For those of you that read my review of the third year Writing, Directing and Performance students’ staging of Bryony Lavery’s play Nothing Compares to You, you’ll know that they did so as part of their final practical assessment. This next group of students, also in their final year production, has chosen to do April De Angelis’s Playhouse Creatures, first performed in 1993 with an all-female cast, with De Angelis rewriting it some time later to include two men in the play. Like their colleagues staging Lavery’s play, this group does an impressive job of bringing De Angelis’s play to life.
Playhouse Creatures follows the story of some of the first female actresses that began to work on the English stage in the late 1600s. We follow their public, professional and private affairs, seeing how they interact with each other and the often oppressive audiences they perform in front of. We see the trouble they individually go through, and come face to face with prominent actresses like Nell Gwyn and Lizzie Barry, who demonstrate to the audience that what happens behind closed doors is often more important than what happens on the outside.
Personally, after having studied the play briefly in my first term here at York, I find the text a little tricky to work with.
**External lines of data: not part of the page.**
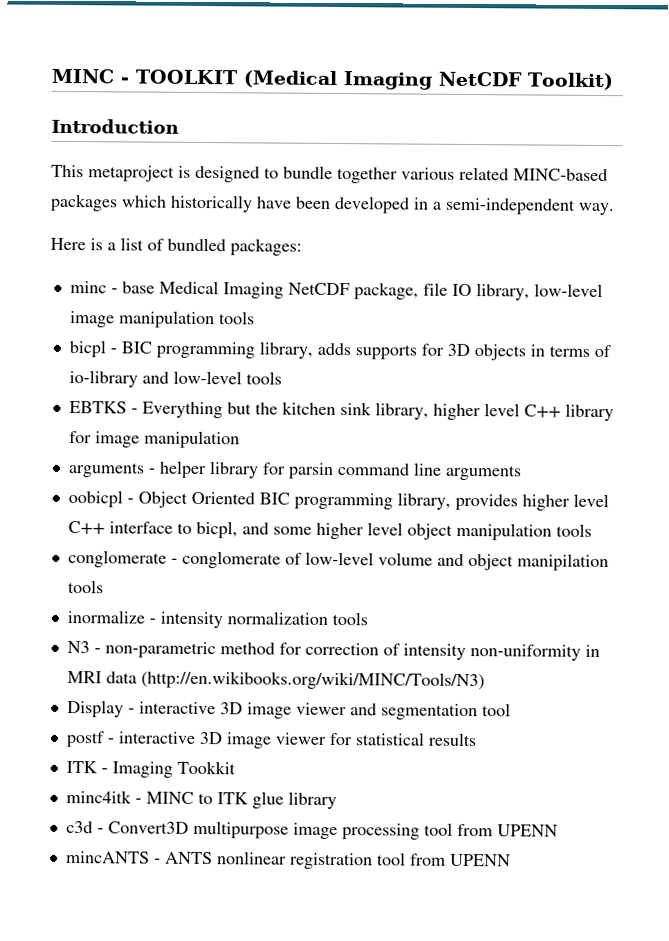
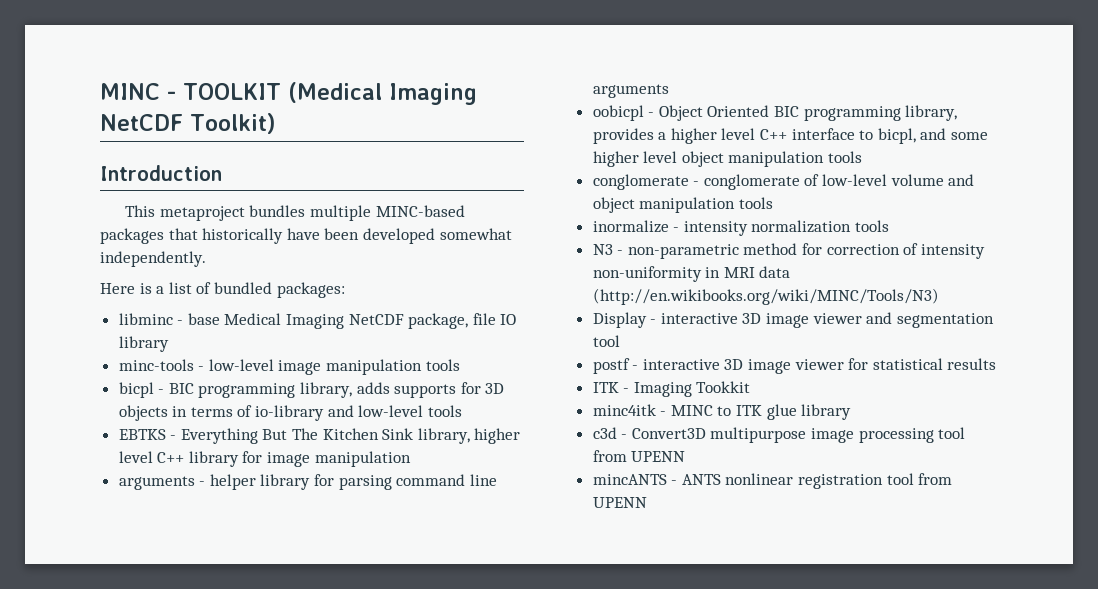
[178,165,509,184] is designed to bundle together various related -> [249,205,371,221] bundles multiple
[121,195,167,208] which -> [168,228,198,240] that
[413,197,615,216] in a semi-independent way. -> [439,228,512,240] [100,251,206,267] somewhat independently.
[69,281,107,294] minc -> [118,313,173,325] libminc
[475,283,530,301] library, -> [118,336,169,352] [118,359,205,371] library // minc-tools -
[226,401,372,416] but the kitchen sink -> [262,428,414,440] But The Kitchen Sink
[287,462,334,479] parsin -> [338,475,392,490] parsing
(518, 502) none -> [658,132,667,140] a
[516,553,609,572] manipilation -> [639,197,736,213] manipulation

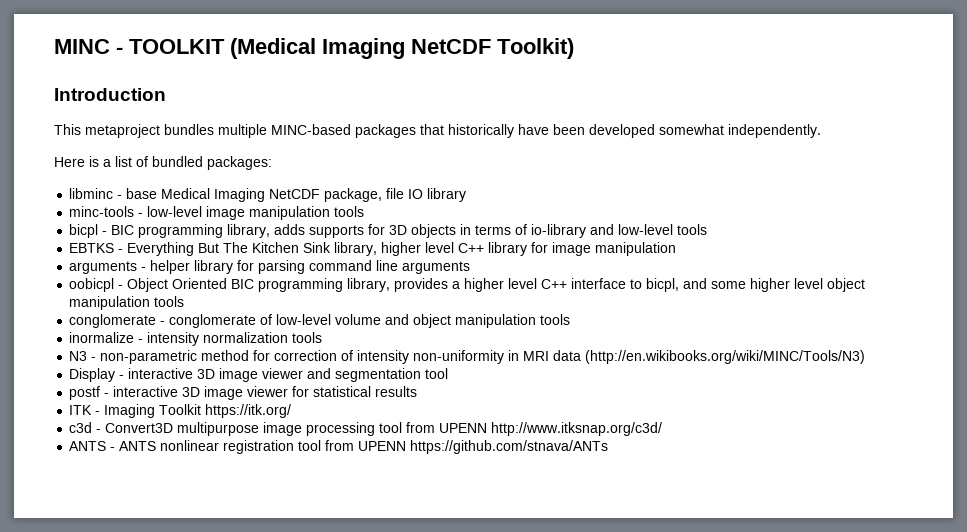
[696,381,751,393] [592,404,852,420] Tookkit // minc4itk - MINC to ITK glue library -> [159,404,292,418] Toolkit https://itk.org/
[592,474,667,485] // mincANTS -> [491,422,663,436] [69,441,107,451] http://www.itksnap.org/c3d/ // ANTS
(647, 502) none -> [410,440,609,454] https://github.com/stnava/ANTs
This is mainly due to not being able to latch onto a concrete narrative that guides me through the play; instead, the collection of scenes contains a selection of different narratives. However, the cohort behind this staging of the piece have had no problems in the way they’ve tackled this issue: they bring De Angelis’s play to life with finesse and flair. They present to us an array of well-developed characters, and we can clearly see the relationships between them, which bubble with organic chemistry. At times the energy drops in certain scenes, and this makes it difficult to focus on the characters individually, although this doesn’t happen too frequently.
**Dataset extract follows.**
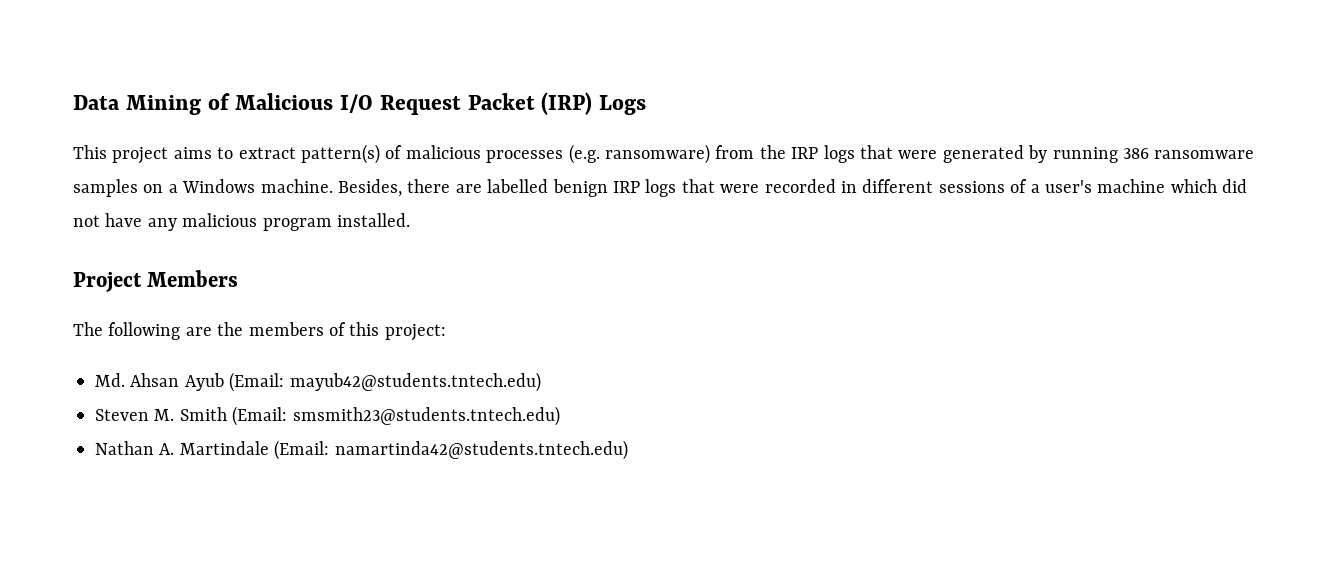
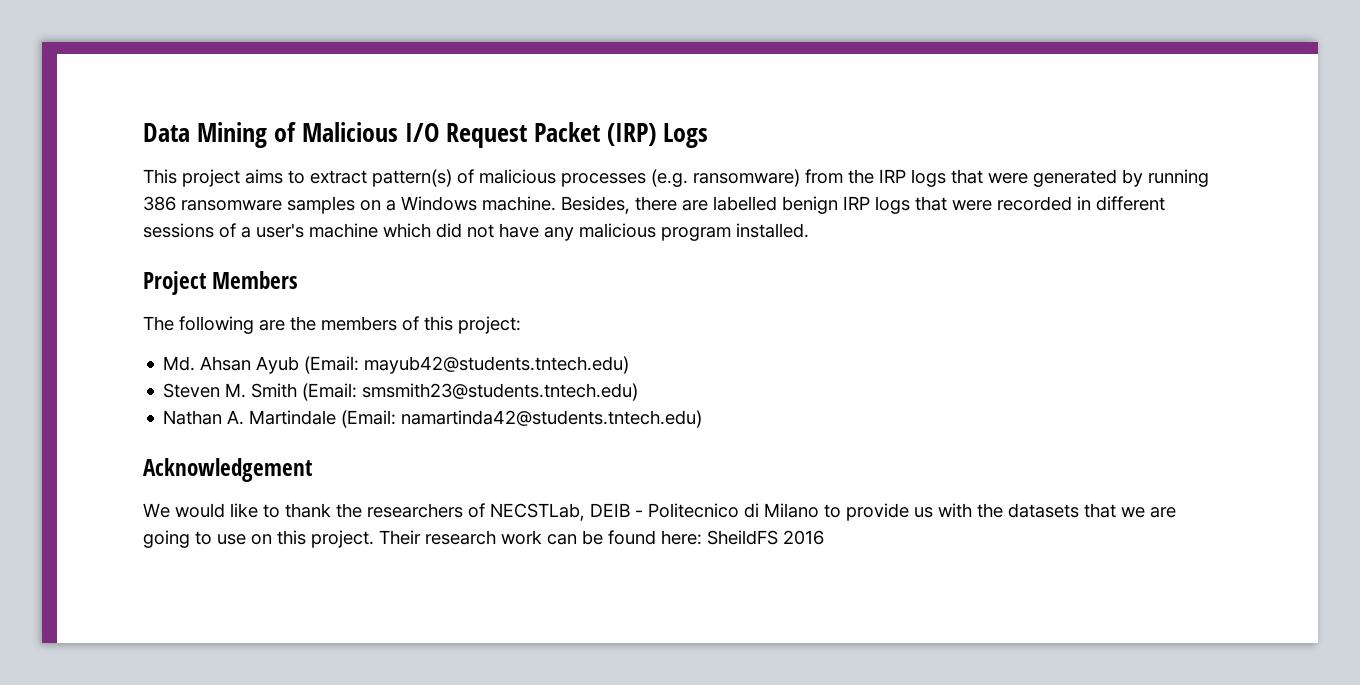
(628, 450) none -> [143,458,312,482] [143,503,1176,521] [143,530,824,548] // Acknowledgement // We would like to thank the researchers of NECSTLab, DEIB - Politecnico di Milano to provide us with the datasets that we are going to use on this project. Their research work can be found here: SheildFS 2016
Like in Nothing Compares to You, what stands out for me the most in this production is the way it’s been designed. The scenography of the piece is simply superb, with razor-sharp rock riffs and dynamic changes in light coming together to mark scene transitions and changes in emotion and mood. It has a simplistic set, with a battered old wooden wall at the back of the stage representing the former glory of the playhouse that the actresses made their marks in. This helps you to focus on the characters and piece together De Angelis’s fragmented narrative.
There are some brilliant images in this production that help to emphasise De Angelis’s intentions, and the cohort really make the production modern and fresh. It’s well-designed and the acting is brilliant, and it’s well worth seeing.